Language is another consideration. The official designator is something like ‘Early Modern English’, and to a lot of students the whole thing just seems like unnecessary gibberish. The thing is, though, that the language of Shakespeare is seminal with regard to the language we speak today. Something like 1000 words and phrases enter standardised modern English through the printed works of Shakespeare, which is a factlet every student eye-rollingly knows. But what they generally don’t know is why this is important. Shakespeare’s language, apart from just being beautiful, provides us with a kind of ‘source code’ for understanding why and how we speak and write the way we do today.

 

I’ve seen a similar process in marine diesel engineering. The best way to understand modern marine diesels is to take apart an old one.

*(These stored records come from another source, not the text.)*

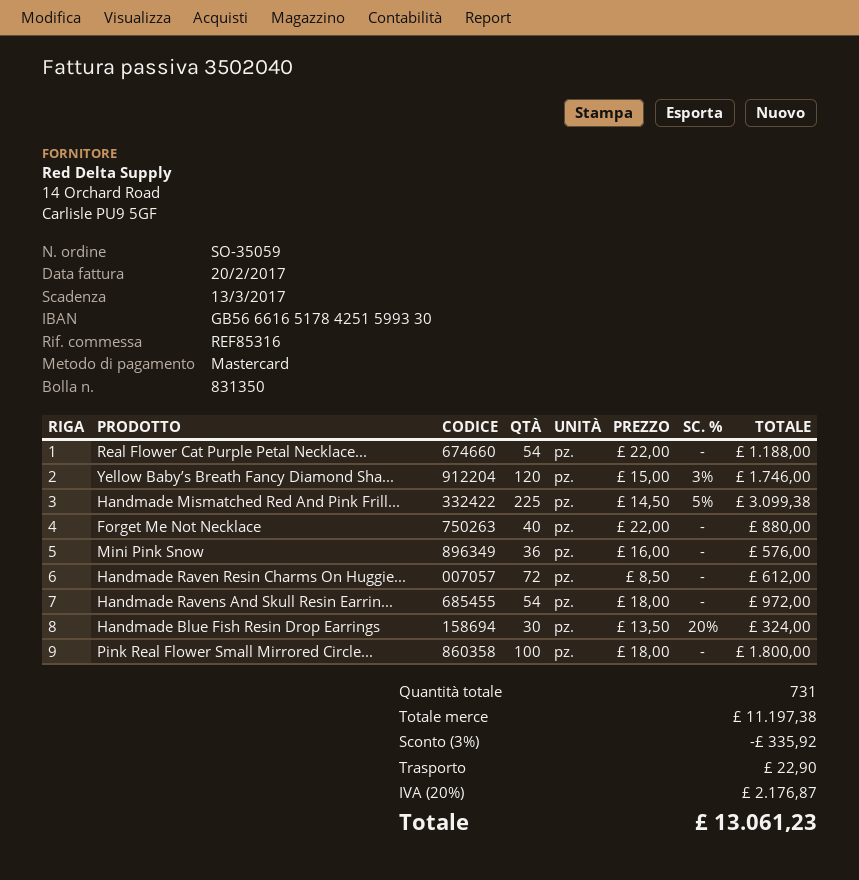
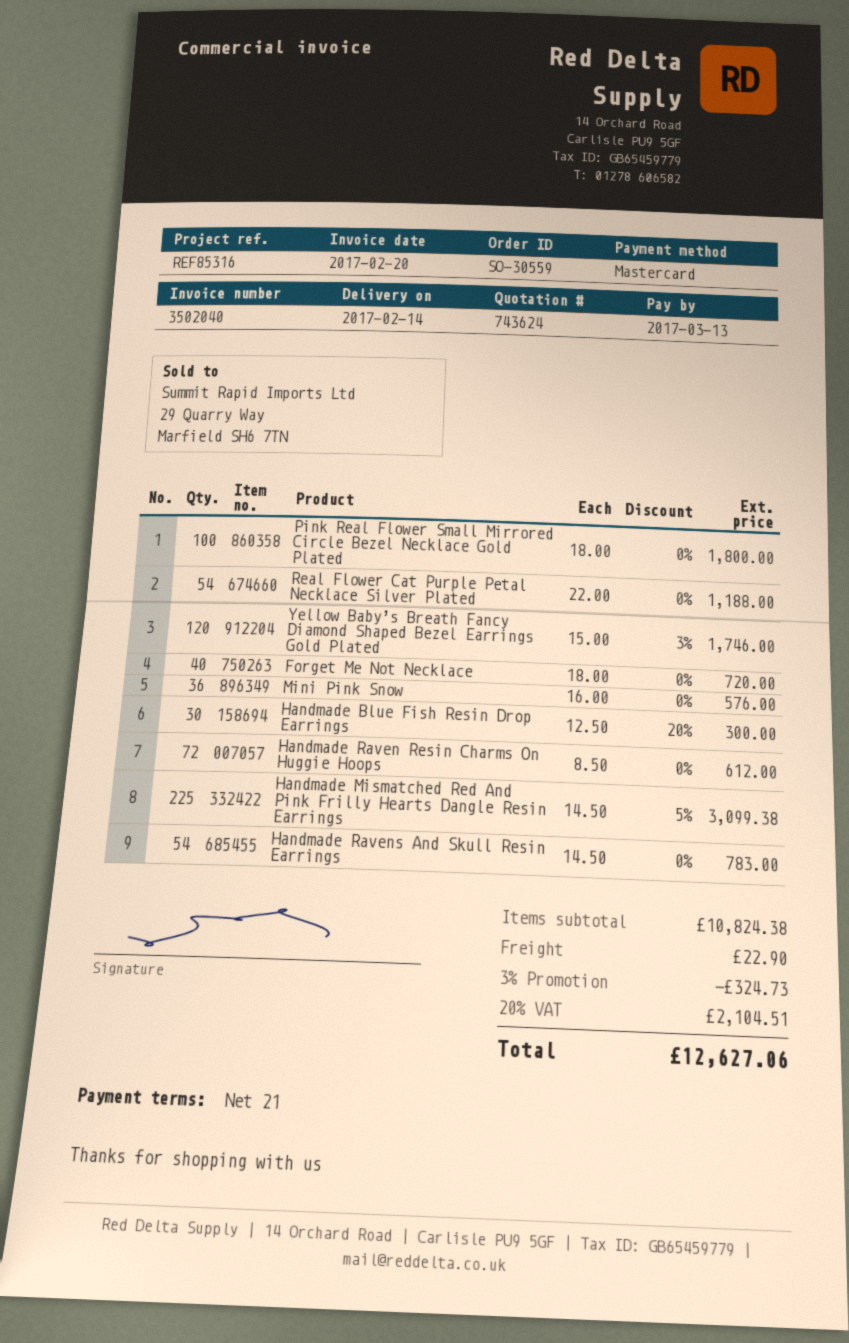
order number: SO-35059 -> SO-30559
Forget Me Not Necklace: 40 x 22.00 = 880.00 -> 40 x 18.00 = 720.00
Handmade Ravens And Skull Resin Earrin...: 54 x 18.00 = 972.00 -> 54 x 14.50 = 783.00
Handmade Blue Fish Resin Drop Earrings: 30 x 13.50 - 20% = 324.00 -> 30 x 12.50 - 20% = 300.00
subtotal: 11197.38 -> 10824.38
discount: 3% = 335.92 -> 3% = 324.73
tax: 20% = 2176.87 -> 20% = 2104.51
total: 13061.23 -> 12627.06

There’s no complicated EMS threaded through the whole thing, no assumption that this is a finished product nobody but the manufacturer’s certified techs will touch. All the components are simple and raw and, when once the whole assemblage is understood, revealing of the inherent reasoning behind the entire mechanism. Deconstructing Shakespeare’s language works a bit like that. We can see from the clunky hand-crafted components, the crazy syntax and rhythms of multiple legacy systems of grammar, just what is possible with language, and understand the path of evolution from multiple distinct dialects of English to the slick, pre-packaged Newspeak of today.

 

And finally, there’s the counter-intuitive fact that Shakespeare’s plays are trash. What I mean by this is that they are very certainly not the gold standard of highbrow discernment we see them as today. In his time, he was a popular entertainer. And what’s both interesting and important about that is that he’s in just the right sweet spot to simultaneously be a participant in and inventor of a totally new way of amusing the masses. What this means for us is that he’s a seminal story teller. When we look at The Tempest, we see a plot to marry some people for underhanded purposes, which people inconveniently fall in love for real, thus derailing the original plan and cue hugging and learning. This is exactly how a good proportion of romantic comedies work today. Broken down into their component parts, we can actually see the roots of almost every story and myth we make in films and on television now and ever since. And whether or not Shakespeare invented any of this stuff is completely beside the point – the point is that he’s arguably the best and completest example.

 

So why do we study Shakespeare? For the same reason we study anything from the past: to better understand the present. And with the Immortal Bard, there’s also the added advantage of jump scares, rivers of blood, and endless cock jokes.